Re: mm: deadlock between get_online_cpus/pcpu_alloc

From: Michal Hocko
Date: Tue Feb 07 2017 - 11:41:39 EST


On Tue 07-02-17 16:22:24, Mel Gorman wrote:
> On Tue, Feb 07, 2017 at 04:34:59PM +0100, Michal Hocko wrote:
> > > But we do not care about the whole cpu hotplug code. The only part we
> > > really do care about is the race inside drain_pages_zone and that will
> > > run in an atomic context on the specific CPU.
> > >
> > > You are absolutely right that using the mutex is safe as well but the
> > > hotplug path is already littered with locks and adding one more to the
> > > picture doesn't sound great to me. So I would really like to not use a
> > > lock if that is possible and safe (with a big fat comment of course).
> >
> > And with the full changelog. I hope I haven't missed anything this time.
> > ---
> > From 8c6af3116520251cc4ec2213f0a4ed2544bb4365 Mon Sep 17 00:00:00 2001
> > From: Michal Hocko <mhocko@xxxxxxxx>
> > Date: Tue, 7 Feb 2017 16:08:35 +0100
> > Subject: [PATCH] mm, page_alloc: do not depend on cpu hotplug locks inside the
> > allocator
> >
> > <SNIP>
> >
> > Reported-by: Dmitry Vyukov <dvyukov@xxxxxxxxxx>
> > Signed-off-by: Michal Hocko <mhocko@xxxxxxxx>
>
> Not that I can think of. It's almost identical to the diff I posted with
> the exception of the mutex in the cpu hotplug teardown path. I agree that
> in the current implementation that it should be unnecessary even if I
> thought it would be more robust against any other hotplug churn.

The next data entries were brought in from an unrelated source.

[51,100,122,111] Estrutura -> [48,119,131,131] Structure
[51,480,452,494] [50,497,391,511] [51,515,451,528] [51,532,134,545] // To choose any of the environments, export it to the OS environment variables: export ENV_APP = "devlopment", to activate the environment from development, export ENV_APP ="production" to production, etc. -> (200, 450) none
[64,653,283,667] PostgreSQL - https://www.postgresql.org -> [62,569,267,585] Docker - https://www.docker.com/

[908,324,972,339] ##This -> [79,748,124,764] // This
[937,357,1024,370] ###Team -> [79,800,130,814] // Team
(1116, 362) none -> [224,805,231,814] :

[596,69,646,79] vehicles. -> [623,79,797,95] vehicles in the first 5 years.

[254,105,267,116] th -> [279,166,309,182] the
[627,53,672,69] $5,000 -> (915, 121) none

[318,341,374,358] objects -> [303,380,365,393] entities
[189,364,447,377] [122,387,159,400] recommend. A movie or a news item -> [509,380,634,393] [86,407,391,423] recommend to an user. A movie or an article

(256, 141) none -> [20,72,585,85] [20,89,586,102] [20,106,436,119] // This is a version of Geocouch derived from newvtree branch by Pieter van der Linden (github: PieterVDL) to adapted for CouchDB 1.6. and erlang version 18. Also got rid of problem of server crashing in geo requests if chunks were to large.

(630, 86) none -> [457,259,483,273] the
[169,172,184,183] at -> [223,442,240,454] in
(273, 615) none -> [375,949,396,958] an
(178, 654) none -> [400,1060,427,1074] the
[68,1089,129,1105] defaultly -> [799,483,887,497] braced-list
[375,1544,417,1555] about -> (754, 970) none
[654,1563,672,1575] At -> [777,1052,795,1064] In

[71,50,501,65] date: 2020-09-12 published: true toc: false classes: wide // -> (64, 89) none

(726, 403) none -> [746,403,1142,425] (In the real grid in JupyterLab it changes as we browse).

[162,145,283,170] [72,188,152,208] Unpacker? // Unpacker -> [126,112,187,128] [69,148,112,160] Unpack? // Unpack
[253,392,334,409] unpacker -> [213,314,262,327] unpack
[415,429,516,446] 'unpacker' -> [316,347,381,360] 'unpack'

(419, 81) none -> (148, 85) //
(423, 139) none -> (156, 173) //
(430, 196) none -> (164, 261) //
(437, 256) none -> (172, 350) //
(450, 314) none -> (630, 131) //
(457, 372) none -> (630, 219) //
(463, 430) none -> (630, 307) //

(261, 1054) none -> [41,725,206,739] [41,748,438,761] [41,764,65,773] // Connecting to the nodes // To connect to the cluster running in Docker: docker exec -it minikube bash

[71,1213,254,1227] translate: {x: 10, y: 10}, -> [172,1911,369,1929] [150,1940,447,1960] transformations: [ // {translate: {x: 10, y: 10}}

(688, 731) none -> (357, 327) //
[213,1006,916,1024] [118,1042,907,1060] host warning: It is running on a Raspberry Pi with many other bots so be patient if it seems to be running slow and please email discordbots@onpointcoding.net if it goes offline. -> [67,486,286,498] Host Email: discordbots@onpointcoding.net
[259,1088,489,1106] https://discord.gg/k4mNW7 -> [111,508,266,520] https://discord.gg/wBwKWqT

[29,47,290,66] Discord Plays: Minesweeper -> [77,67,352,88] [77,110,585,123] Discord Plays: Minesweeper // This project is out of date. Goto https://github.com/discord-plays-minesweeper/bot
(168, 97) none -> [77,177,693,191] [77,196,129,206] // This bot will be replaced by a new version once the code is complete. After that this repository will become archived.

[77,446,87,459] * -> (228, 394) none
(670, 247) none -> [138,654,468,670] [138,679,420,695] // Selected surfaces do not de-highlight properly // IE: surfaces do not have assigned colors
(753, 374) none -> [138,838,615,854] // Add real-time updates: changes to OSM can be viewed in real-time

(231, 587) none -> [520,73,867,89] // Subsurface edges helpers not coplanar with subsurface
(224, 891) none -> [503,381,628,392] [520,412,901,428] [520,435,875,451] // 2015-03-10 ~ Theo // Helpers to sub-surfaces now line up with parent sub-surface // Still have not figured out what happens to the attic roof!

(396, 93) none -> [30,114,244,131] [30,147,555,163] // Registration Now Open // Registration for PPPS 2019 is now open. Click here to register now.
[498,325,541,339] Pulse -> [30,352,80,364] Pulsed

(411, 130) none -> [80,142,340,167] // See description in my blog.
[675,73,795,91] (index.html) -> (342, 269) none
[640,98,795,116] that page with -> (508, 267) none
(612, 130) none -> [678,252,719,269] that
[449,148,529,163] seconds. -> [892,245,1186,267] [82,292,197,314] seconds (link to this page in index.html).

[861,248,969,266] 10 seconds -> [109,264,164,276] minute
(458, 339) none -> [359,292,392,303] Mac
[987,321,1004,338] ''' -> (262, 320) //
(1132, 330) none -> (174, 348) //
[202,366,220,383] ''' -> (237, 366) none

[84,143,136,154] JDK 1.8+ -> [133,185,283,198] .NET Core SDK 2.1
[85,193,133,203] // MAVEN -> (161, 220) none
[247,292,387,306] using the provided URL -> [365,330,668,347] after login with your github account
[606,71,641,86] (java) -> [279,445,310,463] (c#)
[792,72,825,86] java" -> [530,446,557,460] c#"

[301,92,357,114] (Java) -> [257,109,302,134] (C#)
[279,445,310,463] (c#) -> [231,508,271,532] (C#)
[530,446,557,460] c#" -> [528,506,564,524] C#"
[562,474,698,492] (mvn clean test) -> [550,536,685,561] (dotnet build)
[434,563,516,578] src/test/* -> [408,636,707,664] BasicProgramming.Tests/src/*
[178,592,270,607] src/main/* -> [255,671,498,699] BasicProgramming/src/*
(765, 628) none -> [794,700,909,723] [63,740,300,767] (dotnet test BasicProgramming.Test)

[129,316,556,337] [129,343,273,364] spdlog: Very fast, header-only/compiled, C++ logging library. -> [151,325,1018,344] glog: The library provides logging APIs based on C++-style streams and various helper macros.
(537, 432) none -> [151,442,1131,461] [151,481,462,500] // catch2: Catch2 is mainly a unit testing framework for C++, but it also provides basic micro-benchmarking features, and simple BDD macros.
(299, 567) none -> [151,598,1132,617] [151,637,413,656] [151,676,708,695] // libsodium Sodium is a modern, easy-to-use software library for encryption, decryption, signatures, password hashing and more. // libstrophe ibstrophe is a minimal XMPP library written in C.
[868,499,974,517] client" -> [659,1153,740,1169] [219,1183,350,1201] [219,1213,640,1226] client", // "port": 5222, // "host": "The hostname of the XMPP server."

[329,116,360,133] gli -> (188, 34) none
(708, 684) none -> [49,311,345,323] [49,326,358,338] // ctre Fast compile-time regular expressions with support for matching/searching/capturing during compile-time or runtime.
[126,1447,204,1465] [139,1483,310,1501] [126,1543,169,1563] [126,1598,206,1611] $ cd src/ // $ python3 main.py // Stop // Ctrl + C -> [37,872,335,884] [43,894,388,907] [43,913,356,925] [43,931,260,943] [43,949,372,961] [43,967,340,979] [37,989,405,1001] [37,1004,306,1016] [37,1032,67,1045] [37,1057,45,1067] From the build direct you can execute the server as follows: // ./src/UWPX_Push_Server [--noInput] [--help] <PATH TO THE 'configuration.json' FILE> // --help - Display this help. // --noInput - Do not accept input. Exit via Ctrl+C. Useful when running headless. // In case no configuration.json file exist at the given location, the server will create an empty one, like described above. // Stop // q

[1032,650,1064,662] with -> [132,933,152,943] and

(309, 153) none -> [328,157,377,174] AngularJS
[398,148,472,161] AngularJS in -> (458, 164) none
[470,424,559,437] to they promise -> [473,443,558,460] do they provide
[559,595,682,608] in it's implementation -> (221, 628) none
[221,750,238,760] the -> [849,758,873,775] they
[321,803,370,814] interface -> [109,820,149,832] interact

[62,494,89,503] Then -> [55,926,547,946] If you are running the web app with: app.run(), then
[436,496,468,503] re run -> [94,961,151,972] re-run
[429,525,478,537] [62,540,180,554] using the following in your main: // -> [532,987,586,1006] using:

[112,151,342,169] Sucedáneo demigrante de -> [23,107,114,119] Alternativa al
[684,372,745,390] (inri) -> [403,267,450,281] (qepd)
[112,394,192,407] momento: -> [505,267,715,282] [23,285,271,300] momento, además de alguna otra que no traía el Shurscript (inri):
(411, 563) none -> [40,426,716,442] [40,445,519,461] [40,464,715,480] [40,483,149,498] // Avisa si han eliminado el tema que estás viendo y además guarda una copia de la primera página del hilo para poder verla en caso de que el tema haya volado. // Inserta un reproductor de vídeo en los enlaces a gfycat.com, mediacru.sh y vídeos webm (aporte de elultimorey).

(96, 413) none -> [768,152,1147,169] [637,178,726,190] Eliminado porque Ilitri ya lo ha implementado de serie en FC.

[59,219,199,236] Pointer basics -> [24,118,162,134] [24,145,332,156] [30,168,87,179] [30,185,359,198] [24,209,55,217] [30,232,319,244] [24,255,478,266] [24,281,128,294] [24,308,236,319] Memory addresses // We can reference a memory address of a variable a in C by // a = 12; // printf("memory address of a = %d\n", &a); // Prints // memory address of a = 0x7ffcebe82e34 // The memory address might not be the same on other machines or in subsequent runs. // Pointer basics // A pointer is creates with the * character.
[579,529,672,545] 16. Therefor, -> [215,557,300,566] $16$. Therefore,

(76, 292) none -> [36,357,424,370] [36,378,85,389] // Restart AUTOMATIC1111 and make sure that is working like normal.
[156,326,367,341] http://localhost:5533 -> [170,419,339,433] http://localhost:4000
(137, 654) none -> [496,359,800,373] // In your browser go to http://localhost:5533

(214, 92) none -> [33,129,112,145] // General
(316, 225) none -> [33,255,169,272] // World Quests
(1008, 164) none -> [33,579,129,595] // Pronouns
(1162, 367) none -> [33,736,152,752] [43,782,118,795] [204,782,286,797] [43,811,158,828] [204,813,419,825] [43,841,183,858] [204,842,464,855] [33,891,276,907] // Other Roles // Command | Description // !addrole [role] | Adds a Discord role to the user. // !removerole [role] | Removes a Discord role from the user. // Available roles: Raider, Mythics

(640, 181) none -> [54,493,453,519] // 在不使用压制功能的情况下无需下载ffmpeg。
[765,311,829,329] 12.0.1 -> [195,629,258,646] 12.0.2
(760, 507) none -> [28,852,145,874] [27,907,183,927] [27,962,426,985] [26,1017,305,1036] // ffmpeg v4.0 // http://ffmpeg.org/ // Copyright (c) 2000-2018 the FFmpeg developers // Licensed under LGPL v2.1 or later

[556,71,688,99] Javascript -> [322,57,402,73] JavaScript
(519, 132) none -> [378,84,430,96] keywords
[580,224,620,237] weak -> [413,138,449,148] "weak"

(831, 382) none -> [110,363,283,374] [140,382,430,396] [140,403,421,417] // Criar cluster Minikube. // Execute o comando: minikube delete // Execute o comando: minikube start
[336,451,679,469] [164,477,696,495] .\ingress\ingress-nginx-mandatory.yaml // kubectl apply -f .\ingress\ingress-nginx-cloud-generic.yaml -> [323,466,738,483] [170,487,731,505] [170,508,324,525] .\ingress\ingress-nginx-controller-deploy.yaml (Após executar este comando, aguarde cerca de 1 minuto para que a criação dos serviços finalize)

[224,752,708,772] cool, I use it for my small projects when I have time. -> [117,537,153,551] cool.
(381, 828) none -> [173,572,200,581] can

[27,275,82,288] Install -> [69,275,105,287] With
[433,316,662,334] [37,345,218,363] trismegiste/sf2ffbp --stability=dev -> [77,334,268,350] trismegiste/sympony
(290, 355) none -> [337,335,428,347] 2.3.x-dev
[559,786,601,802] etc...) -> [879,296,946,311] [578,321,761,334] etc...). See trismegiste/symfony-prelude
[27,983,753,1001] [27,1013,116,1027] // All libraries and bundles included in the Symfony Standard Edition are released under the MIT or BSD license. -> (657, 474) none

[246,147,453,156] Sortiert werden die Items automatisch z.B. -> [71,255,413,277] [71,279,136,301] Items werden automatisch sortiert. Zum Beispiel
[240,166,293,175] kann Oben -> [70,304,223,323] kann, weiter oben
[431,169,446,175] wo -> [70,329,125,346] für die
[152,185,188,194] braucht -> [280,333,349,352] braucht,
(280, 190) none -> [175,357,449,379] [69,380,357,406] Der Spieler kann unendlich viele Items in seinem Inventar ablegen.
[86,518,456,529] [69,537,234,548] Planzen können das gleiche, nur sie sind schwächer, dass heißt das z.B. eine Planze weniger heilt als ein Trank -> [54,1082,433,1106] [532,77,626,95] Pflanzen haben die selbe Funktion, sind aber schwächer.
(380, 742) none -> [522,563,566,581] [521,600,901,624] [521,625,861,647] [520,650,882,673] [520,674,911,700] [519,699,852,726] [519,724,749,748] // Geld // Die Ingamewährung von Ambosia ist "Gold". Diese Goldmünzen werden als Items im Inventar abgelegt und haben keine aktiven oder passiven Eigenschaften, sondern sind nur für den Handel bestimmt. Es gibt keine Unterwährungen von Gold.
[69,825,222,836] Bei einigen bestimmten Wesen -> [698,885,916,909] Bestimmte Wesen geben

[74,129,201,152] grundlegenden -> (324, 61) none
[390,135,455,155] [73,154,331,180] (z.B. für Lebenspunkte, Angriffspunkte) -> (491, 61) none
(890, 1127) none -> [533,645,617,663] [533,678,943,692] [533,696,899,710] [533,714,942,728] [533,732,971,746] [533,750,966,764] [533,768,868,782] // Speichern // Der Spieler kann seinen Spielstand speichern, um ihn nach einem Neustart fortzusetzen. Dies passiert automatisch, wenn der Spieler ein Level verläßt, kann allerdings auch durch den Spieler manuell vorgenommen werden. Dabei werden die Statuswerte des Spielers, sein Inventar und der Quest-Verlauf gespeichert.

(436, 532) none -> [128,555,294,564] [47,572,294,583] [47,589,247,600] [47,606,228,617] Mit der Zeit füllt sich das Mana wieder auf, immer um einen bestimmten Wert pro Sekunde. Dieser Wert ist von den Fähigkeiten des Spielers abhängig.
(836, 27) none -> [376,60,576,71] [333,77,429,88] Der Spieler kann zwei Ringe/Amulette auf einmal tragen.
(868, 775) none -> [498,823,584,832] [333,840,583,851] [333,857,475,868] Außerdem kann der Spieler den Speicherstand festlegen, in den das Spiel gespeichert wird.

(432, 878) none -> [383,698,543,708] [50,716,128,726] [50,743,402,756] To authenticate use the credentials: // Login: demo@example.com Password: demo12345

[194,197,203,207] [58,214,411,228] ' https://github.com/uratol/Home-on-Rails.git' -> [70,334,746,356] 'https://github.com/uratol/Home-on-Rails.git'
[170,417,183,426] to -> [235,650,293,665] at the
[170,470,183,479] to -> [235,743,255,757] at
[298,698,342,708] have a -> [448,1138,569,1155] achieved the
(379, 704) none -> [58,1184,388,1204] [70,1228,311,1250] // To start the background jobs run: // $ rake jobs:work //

I am always nervous when seeing hotplug locks being used in low level
code. It has bitten us several times already and those deadlocks are
quite hard to spot when reviewing the code and very rare to hit so they
tend to live for a long time.

> Acked-by: Mel Gorman <mgorman@xxxxxxxxxxxxxxxxxxx>

Thanks! I will wait for Tejun to confirm my assumptions are correct and
post the patch to Andrew if there are no further problems spotted. Btw.
this will also get rid of another lockdep report which seem to be false
possitive though
http://lkml.kernel.org/r/20170203145548.GC19325@xxxxxxxxxxxxxx

--
Michal Hocko
SUSE Labs